But we went further (with his eager permission) to do an age regression over two or three subsequent sessions that (with his permission) were all tape recorded. During those sessions, he recalled his most recent previous life as a coal miner in Kentucky. He described (named) his wife, children and other relatives. He described how he and all of his family members lived and died and his life in general in great detail. Keep in mind this person was born in New York and never even visited Kentucky and has no friends or relatives who live (or ever lived) in Kentucky.

It was a fascinating experience for both of us. Well, a couple of weeks later, my new friend had to go back east because his mother was ill and not expected to live. During the month he was back east, out of curiousity, he did some research from the various vital statistics from the State of Kentucky to find out that the people he described actually lived and how and when they died. It freaked him out so much that he called me from New York in the middle of the night to tell me what he learned.

The next area of FACT that swayed me was meeting a true psychic. This was a mind blowing experience because I was completely skeptical about the whole of psychic phenomena notion before I met this lady. The notion of "psychics" conjured up images of circuses and palm readers, tea leaves and all that entails. BUT, this woman, after simply touching something I always wear (my watch) told me several very specific things about me that she had absolutely no way of knowing.
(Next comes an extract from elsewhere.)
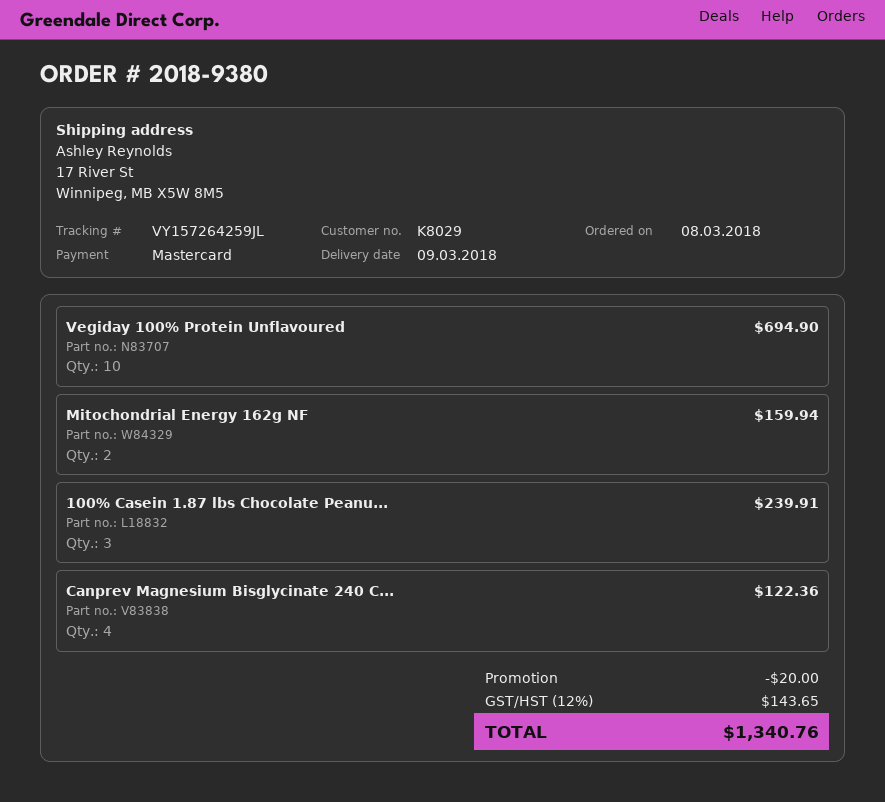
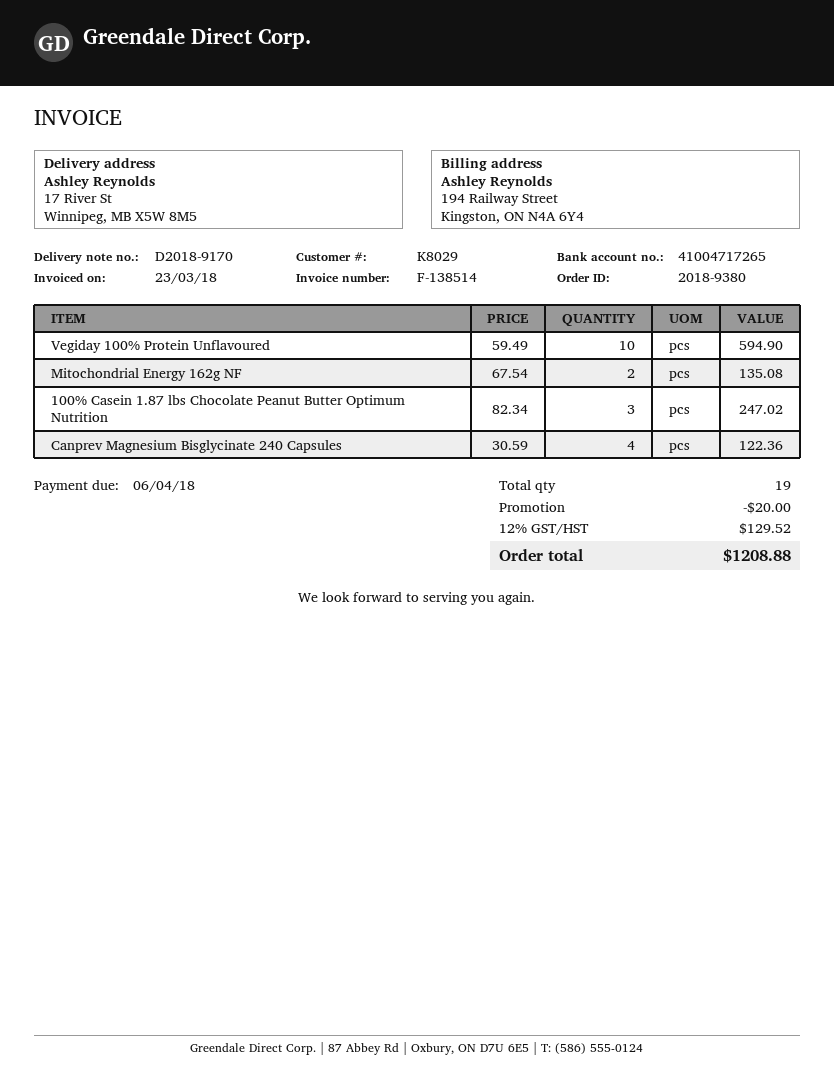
Vegiday 100% Protein Unflavoured: 10 for 694.90 -> 10 for 594.90
Mitochondrial Energy 162g NF: 2 for 159.94 -> 2 for 135.08
100% Casein 1.87 lbs Chocolate Peanu...: 3 for 239.91 -> 3 for 247.02
tax: 12% = 143.65 -> 12% = 129.52
total: 1340.76 -> 1208.88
For example, she told me where I was born (Long Island), what i did for a living, what my hobbies were, that I have three sisters, and many other specifics (NO generalities one would expect like "you're going to meet the love of your life soon", etc.).

She told me one of my favorite restaurants was called Mama Leone's in New York. This is where I thought she might've fallen down on the job because, to my knowledge, I've never been at any such restaurant and my family migrated to Los Angeles when I was about 14 months old.

So, the next day, I called my mother who was then living in Palm Springs. I asked her about that restaurant and she told me that "Oh yes. Your father and I used to go there all the time when I was pregnant with you. It was our favorite restaurant". THAT raised the hair on the back of my neck in ways you can't even imagine.

She also told me where the ring I usually wear was located (I wasn't wearing it at the time I met her). This ring was a two-toned gold puzzle ring my ex wife bought me for a birthday present. It was a Turkish engagement ring that came apart into six separate interlinked rings. Once you took it apart it was very hard to put back together unless you knew how. She described it in great detail and told me that it was hanging on a hook in my kitchen which is exactly where it was. I used to leave it there when I was washing dishes so I wouldn't drop it down the drain.

She told me that, in the future, I would be working with someone I trusted who lived in the west (San Fernando) valley. I had no clue who that might be. But six years later, I did in fact start to work with a lawyer (also another musician) who became a close friend and we've been working together successfully ever since to this day.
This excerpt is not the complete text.